L’Association travaille à l’amélioration de la qualité de la langue publique, c’est-à-dire celle du législateur, de l’Administration, des médias, des entreprises, des associations et des publicitaires.

Qualité de la langue

Un écrit ou un discours est en bon français lorsqu’il est conforme aux codes syntaxique, lexical, orthographique ou phonétique proposés par les grammaires courantes, les dictionnaires généraux et les ouvrages correctifs qui s’en inspirent.

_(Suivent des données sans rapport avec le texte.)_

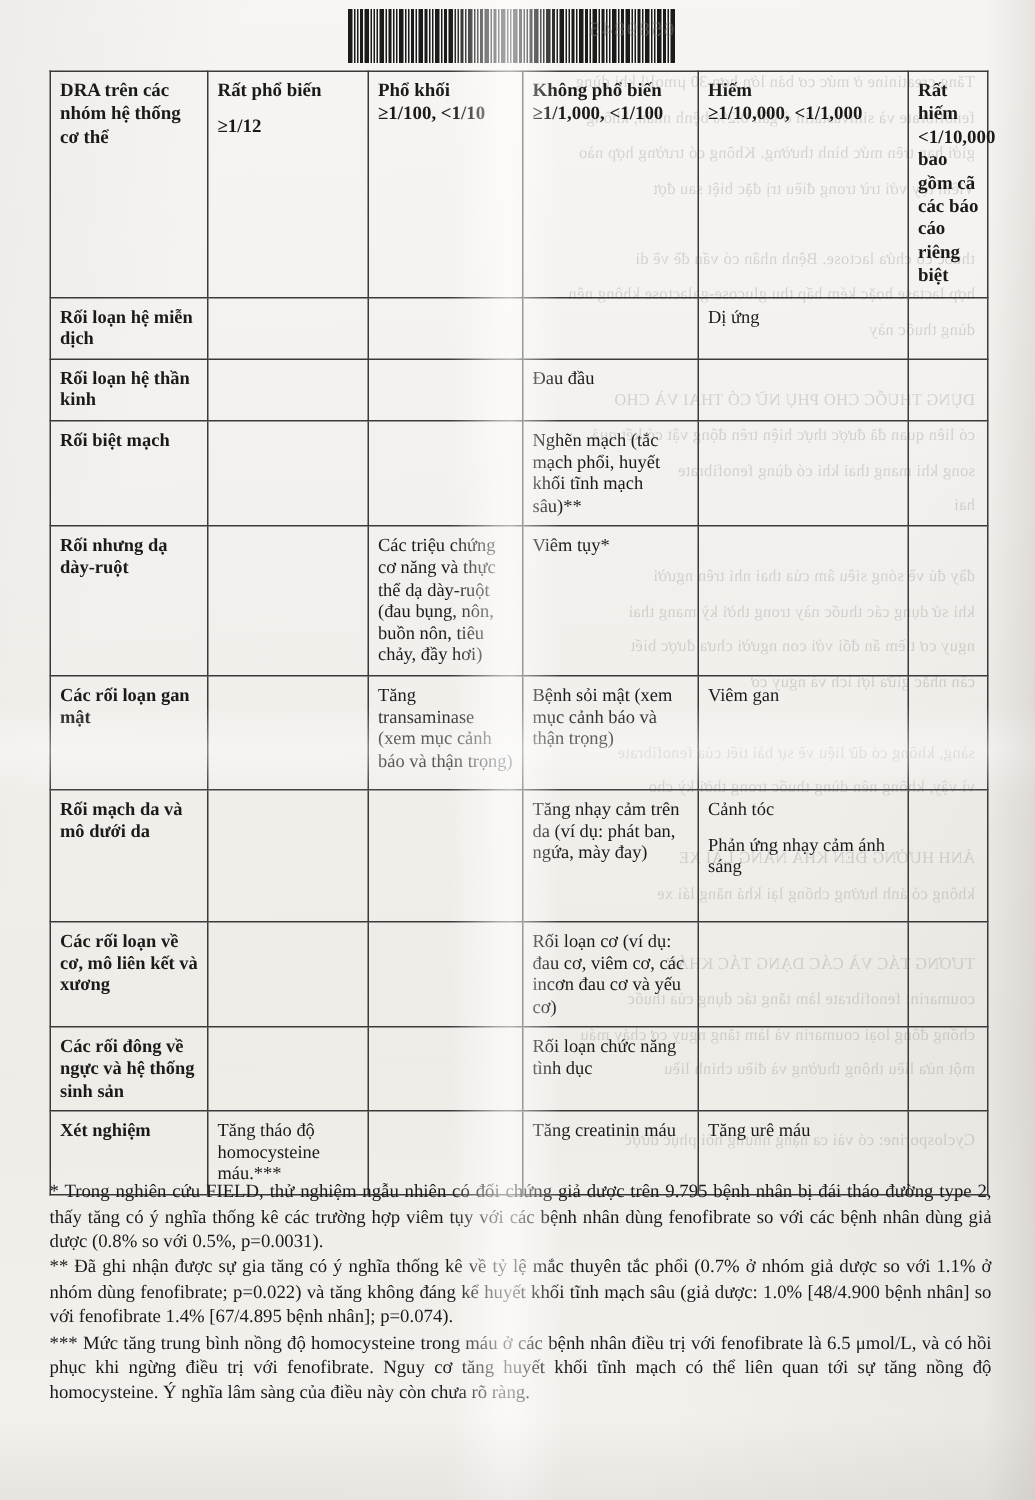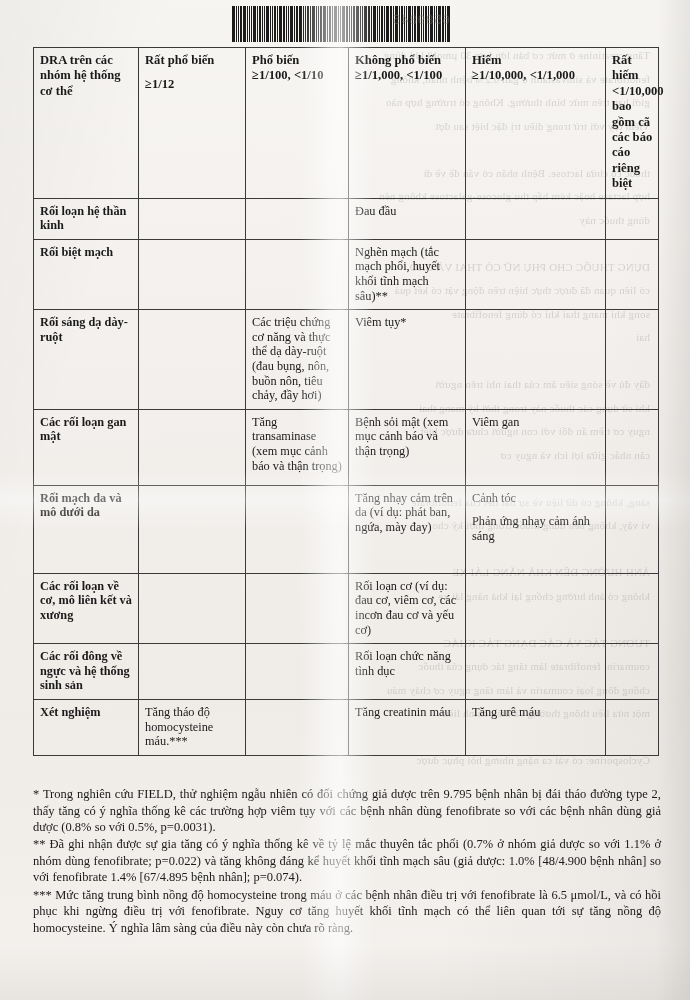--- a/index.html
+++ b/index.html
@@ -290,55 +290,63 @@
       <tr>
         <th>
           <span>DRA trên các nhóm hệ thống cơ thể</span>
         </th>
         <th>
           <span>Rất phổ biến</span>
           <span class="gap"></span>
           <span>≥1/12</span>
         </th>
         <th>
-          <span>Phổ biến</span><br>
+          <span>Phổ khối</span><br>
           <span>≥1/100, &lt;1/10</span>
         </th>
         <th>
           <span>Không phổ biến</span><br>
           <span>≥1/1,000, &lt;1/100</span>
         </th>
         <th>
           <span>Hiếm</span><br>
           <span>≥1/10,000, &lt;1/1,000</span>
         </th>
         <th>
           <span>Rất hiếm &lt;1/10,000 bao gồm cã các báo cáo riêng biệt</span>
         </th>
       </tr>
     </thead>
     <tbody id="tbody">
+        <tr style="height: 38px;">
+          <td class="rowhead">Rối loạn hệ miễn dịch</td>
+          <td class="cell mid"></td>
+          <td class="cell"></td>
+          <td class="cell"></td>
+          <td class="cell"><span>Dị ứng</span></td>
+          <td class="cell"></td>
+        </tr>
         <tr style="height: 40px;">
           <td class="rowhead">Rối loạn hệ thần kinh</td>
           <td class="cell mid"></td>
           <td class="cell"></td>
           <td class="cell">Đau đầu</td>
           <td class="cell"><span></span></td>
           <td class="cell"></td>
         </tr>
         <tr style="height: 60px;">
           <td class="rowhead">Rối biệt mạch</td>
           <td class="cell mid"></td>
           <td class="cell"></td>
           <td class="cell">Nghẽn mạch (tắc mạch phổi, huyết khối tĩnh mạch sâu)**</td>
           <td class="cell"><span></span></td>
           <td class="cell"></td>
         </tr>
         <tr style="height: 96px;">
-          <td class="rowhead">Rối sáng dạ dày-ruột</td>
+          <td class="rowhead">Rối nhưng dạ dày-ruột</td>
           <td class="cell mid"></td>
           <td class="cell">Các triệu chứng cơ năng và thực thể dạ dày-ruột (đau bụng, nôn, buồn nôn, tiêu chảy, đầy hơi)</td>
           <td class="cell">Viêm tụy*</td>
           <td class="cell"><span></span></td>
           <td class="cell"></td>
         </tr>
         <tr style="height: 76px;">
           <td class="rowhead">Các rối loạn gan mật</td>
           <td class="cell mid"></td>
           <td class="cell">Tăng transaminase (xem mục cảnh báo và thận trọng)</td>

Le bon usage du français se caractérise par quelques traits :

  • la connaissance du lexique du français de référence;
  • l’emploi de néologismes formés selon les règles du français;
  • la prononciation soignée des mots du lexique et la prononciation francisée des mots d’origine étrangère;
  • l’intégration des mots étrangers jugés indispensables et le rejet des emprunts inutiles;
  • l’abandon des calques et la mise à l’écart des expressions joualisantes ou franglaises;
  • l’absence d’impropriétés, de barbarismes, de glissements de sens, de fautes grammaticales, d’anglicismes inutiles et de familiarité de mauvais goût;
  • l’emploi modéré des abréviations et du style télégraphique.

L’engagement en faveur de la qualité de la langue est inscrit à l’article trois des Statuts de l’Asulf.